Souvent invités à Chaillot, on a connu Les Ballets de Lorraine plus audacieux, plus inventifs, sans même parler du haut niveau de ses interprètes au temps de Karole Armitage.
Si la déception a été au rendez-vous pour les deux pièces contemporaines :
Sounddance de Cunningham nécessite, exception faite de Valérie Ly Cuong, des danseurs d’une autre trempe,
Corps de Ballet de Noé Soulié, chorégraphie d’un ennui achevé, souffre encore d’une interprétation plus qu’approximative,
On ne peut que féliciter les nouveaux directeurs de la Compagnie, Petter Jacobsson et Thomas Caley, d’avoir eu la merveilleuse idée de reprendre « Relâche » crée par Les Ballets Suédois de Rolf de Maré auxquels l’Opéra de Paris a rendu hommage avec une très belle exposition en 2014.
Quatre-vingt dix années après sa création on reste en état sidération devant cette œuvre « insensée » pur produit dada.
On découvre les décors de Picabia : sublimes disques solaires irradiant la lumière, au premier acte, grand tableau dans le plus pur style surréaliste au second, avec sur fond noir ( à l’opposé de l’éblouissement du premier) quelques phrases artistement écrites en tout sens à l’adresse du public telle : « Si ça ne vous plait pas vous êtes libres de foutre le camp » ou encore : « Pensez aux héritages » ;
Le film « surréaliste » de René Clair, dans sa version intégrale, comportant course folle derrière un corbillard trainé par un dromadaire, tir au canon sur la capitale, depuis les toits de l’Opéra, avec Apollinaire et De Maré à la mise à feu, sauts à pieds joints, reflétés dans un miroir, exécutés par une ballerine en culotte filmée au ralenti par en-dessous composent le plus déroutant des intermèdees.

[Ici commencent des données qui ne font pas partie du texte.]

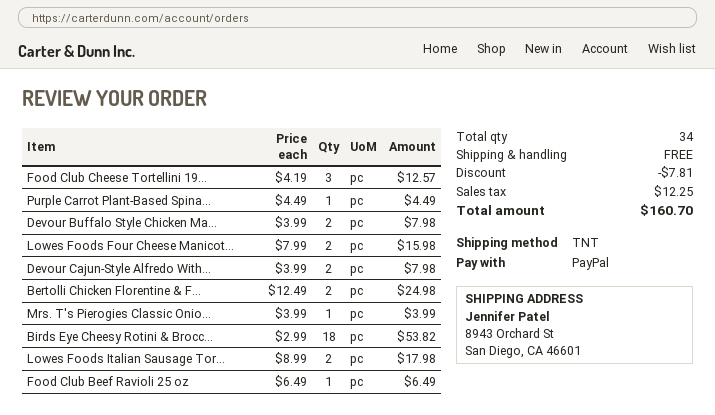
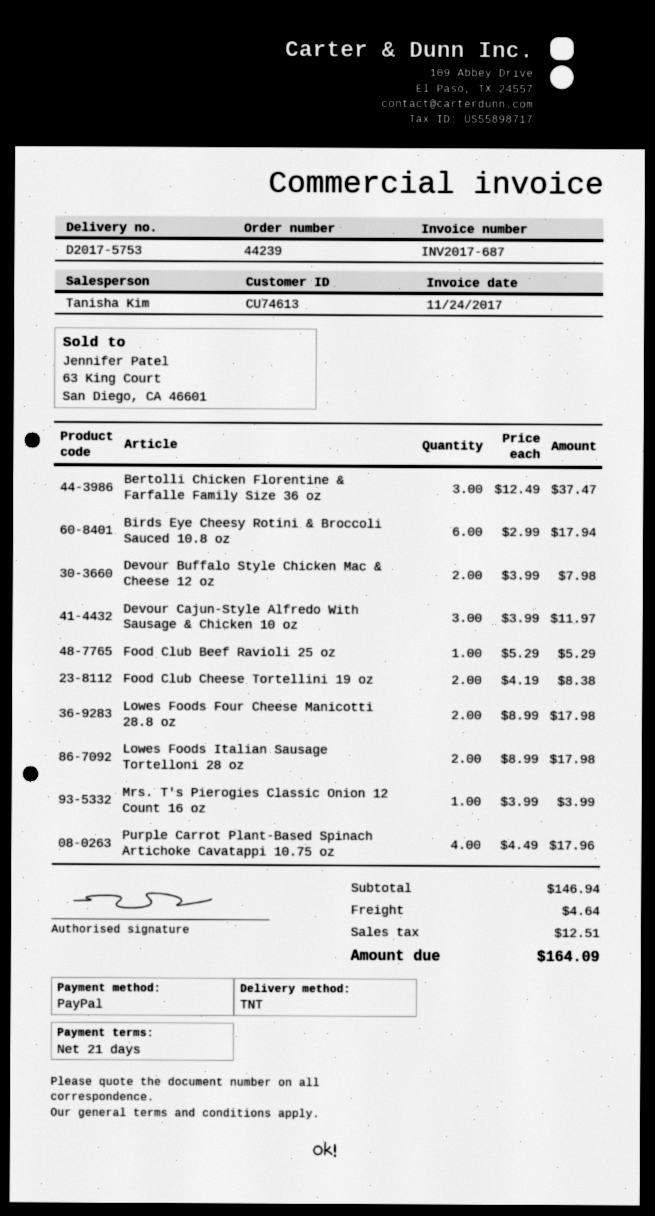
Food Club Cheese Tortellini 19...: 3 x 4.19 = 12.57 -> 2 x 4.19 = 8.38
Purple Carrot Plant-Based Spina...: 1 x 4.49 = 4.49 -> 4 x 4.49 = 17.96
Lowes Foods Four Cheese Manicot...: 2 x 7.99 = 15.98 -> 2 x 8.99 = 17.98
Devour Cajun-Style Alfredo With...: 2 x 3.99 = 7.98 -> 3 x 3.99 = 11.97
Bertolli Chicken Florentine & F...: 2 x 12.49 = 24.98 -> 3 x 12.49 = 37.47
Birds Eye Cheesy Rotini & Brocc...: 18 x 2.99 = 53.82 -> 6 x 2.99 = 17.94
Food Club Beef Ravioli 25 oz: 1 x 6.49 = 6.49 -> 1 x 5.29 = 5.29
discount: 7.81 -> none
shipping: 0.00 -> 4.64
tax: 12.25 -> 12.51
total: 160.70 -> 164.09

La musique d’Eric Satie proclamé « plus grand musicien du monde », reprend en les déformant, des refrains coquins, agrémentés d’inattendus bruitages, tels des crépitements : « Une musique amusante, pornographique », ainsi définie par le compositeur, lui-même authentique original de génie.
Enfin, bousculant aussi tous les codes, le chorégraphe, Jean Borlin, nous propose un ballet d’avant-garde : entrée en scène du danseur sur une voiture d’infirme, fatale créature, en robe de Doucet, qui déshabille une cohorte de Messieurs en habits avant de les piétiner, ou se fait porter sur une civière avant de se dévêtir à son tour ; présence d’un pompier de service, imperturbable, uniforme rutilant, fumant nonchalamment sa cigarette.
Festival de provocations généralisées, ce spectacle explosif pour l’époque, création « instantanéiste », provoqua le scandale et ne fut présentée que douze fois au Théâtre des Champs Elysées.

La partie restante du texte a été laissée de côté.